Deb then started to see Dr. Bill Hultman at Bev Doucette’s insistence and was started on pain medication when all other diagnostic test ruled out any abnormal pathology as the cause of Deb’s pain and suffering!

In February of 1999, Deb secured her medical and operative reports and for the first time she was able to find the real reason for her chronic pelvic pain! The pain she was currently experiencing, was the exact pain she experienced prior to her hysterectomy in 1997! 
She confronted Dr. Arnold about “post surgical pelvic adhesions” saying she had discussed them with a friend and wanted to know if she had them when he performed that hysterectomy? He then told both Deborah and her husband that there was no such thing as pelvic adhesions. They then disclosed to him that they had secured and read Debs surgical reports and in fact, he had mentioned them in those reports, and that they now knew why that hysterectomy took 1.5 hours longer then it should have to complete…Dr. Arnold asked them to leave his office and find another Dr.! HE was angry!
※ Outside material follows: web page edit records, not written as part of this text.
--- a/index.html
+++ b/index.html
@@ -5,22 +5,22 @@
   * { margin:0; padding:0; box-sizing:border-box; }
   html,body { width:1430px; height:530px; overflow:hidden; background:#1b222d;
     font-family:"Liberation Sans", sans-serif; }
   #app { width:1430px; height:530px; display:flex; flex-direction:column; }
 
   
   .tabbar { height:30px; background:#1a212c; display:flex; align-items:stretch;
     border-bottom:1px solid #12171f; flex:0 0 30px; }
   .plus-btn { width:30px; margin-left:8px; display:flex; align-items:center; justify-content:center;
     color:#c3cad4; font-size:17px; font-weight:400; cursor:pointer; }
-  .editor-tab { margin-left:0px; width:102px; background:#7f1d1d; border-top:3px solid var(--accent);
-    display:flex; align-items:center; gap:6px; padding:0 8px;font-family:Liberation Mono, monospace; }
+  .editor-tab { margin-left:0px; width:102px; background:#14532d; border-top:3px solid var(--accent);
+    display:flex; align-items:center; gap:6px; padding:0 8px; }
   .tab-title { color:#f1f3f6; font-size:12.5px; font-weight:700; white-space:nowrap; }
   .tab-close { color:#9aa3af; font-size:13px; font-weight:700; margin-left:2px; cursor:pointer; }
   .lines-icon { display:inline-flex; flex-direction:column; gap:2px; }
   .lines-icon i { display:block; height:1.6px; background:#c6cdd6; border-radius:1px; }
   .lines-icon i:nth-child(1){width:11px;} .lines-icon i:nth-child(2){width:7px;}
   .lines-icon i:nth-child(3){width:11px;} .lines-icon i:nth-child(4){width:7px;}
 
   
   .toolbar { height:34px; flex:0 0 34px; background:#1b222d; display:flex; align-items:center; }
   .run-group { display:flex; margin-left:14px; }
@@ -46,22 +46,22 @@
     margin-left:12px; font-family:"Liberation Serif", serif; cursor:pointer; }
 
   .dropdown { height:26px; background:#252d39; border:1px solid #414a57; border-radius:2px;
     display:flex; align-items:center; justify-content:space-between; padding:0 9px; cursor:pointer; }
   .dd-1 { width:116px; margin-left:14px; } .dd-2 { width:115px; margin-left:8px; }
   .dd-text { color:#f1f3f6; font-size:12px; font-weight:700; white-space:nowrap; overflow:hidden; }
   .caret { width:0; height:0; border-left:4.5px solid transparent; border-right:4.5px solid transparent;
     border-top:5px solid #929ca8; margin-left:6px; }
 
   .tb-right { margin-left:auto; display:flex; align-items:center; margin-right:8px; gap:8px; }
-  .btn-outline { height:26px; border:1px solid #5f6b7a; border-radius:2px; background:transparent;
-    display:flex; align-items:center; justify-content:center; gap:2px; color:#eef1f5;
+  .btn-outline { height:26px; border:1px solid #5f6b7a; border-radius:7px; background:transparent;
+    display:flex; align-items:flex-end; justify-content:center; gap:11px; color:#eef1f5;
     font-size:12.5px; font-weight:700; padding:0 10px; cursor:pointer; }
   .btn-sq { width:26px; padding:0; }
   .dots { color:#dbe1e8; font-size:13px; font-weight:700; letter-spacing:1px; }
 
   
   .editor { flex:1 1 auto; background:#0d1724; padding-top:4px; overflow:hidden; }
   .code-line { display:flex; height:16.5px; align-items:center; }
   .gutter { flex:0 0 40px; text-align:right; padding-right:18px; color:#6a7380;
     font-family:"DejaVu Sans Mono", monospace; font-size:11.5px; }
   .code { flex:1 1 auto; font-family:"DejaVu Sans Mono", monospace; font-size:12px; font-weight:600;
I am sure he was!  It was later disclosed to Deb that Dr. Arnold was discussing her with another Dr. and was over heard to call her, "Another whining vagina he couldn’t please!!”

In her adhesiolysis under Dr. Reich at the Columbia Presbyterian Medical center, New York, Deborah was found to have massive dense adhesions on her urinary bladder attaching it to her pelvic sidewall!!
( video available of this surgery )
Deb remains between 50% - 75% pain and symptom free since that surgery, but continues to suffer with chronic pain and bladder spasms! 
Not to mention the heartache of having undergone an unnecessary hysterectomy at age 32 and being lied to by her surgeon. 
Update: January 2002:
Having been cued to the fact that the “Hospital Consent to Procedure and Operation” form states that all complications of the procedure must be fully explained to the patient prior to the procedure being completed on the patient, 99% of ARD sufferers we are aware of did NOT have post surgical adhesions discussed with them, nor had they ever heard the word adhesions and non were offered an alternative method of medical intervention prior to any of their respective surgeries, Deb included!